Ledner continues to work, despite his age, so the documentary will very much capture his living legacy. After Hurricane Katrina, Ledner’s efforts to rebuild his home at age 82 were profiled in The New York Times. The film captures Ledner revisiting a church he designed in 1955, which was converted into a home and put on the market in 2014. The most recent buyers asked Ledner to restore the building’s original architecture—while keeping it a home—and he agreed. “Dad started doing the drawings, and still has the original drawings. He can still do algebraic formulas longhand,” Catherine Ledner says. “And we ended up getting shots of him on the job site, which was incredible.”
“What he did and continues to do is so unique,” Catherine Ledner says. “He has touched the lives of so many people.” Beeson shares the sentiment: “He did not surround himself with intellectuals. He loved meeting homeowners, the contractors, he is always open and talking to everybody.” He added, “He is proud of his buildings, but also those relationships.”
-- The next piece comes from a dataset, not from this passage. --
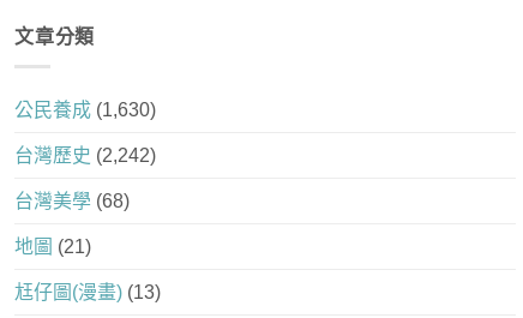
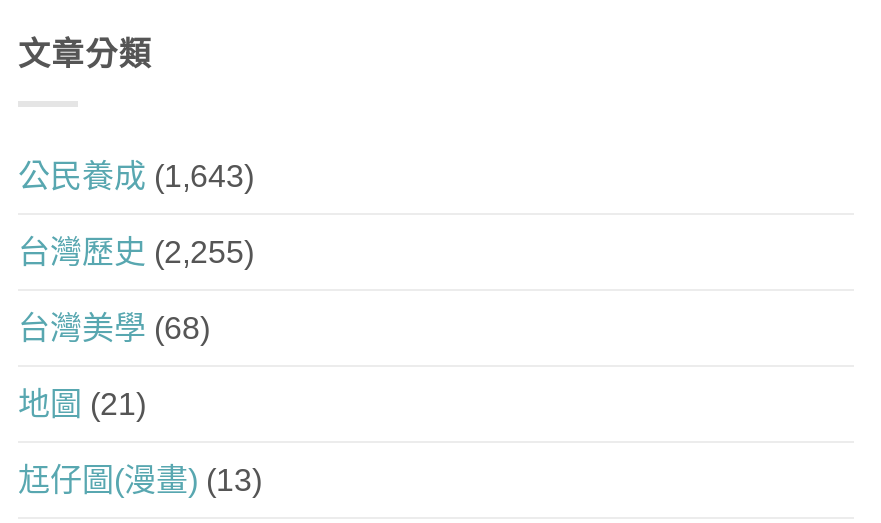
[14,99,156,120] 公民養成(1,630) -> [18,159,254,193] 公民養成(1,643)
[14,145,156,165] 台灣歷史(2,242) -> [18,235,254,269] 台灣歷史(2,255)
For Catherine Ledner, the film will also stand as a testament to her own relationship with her father, and his architecture. She spoke of the emotions she felt as she filmed design elements of his buildings, across the country, that resonated with her—a ceiling design in the Maritime Hotel, for example, that recalled the ceiling of her childhood home. “I expected to see all those designs, and it always made me feel good,” Ledner says. “Just like it made me feel good to walk by those buildings in New York when I was a student.”
Editor's Note
“Designing Life: The Modernist Legacy of Albert C. Ledner” is slated for release in 2017.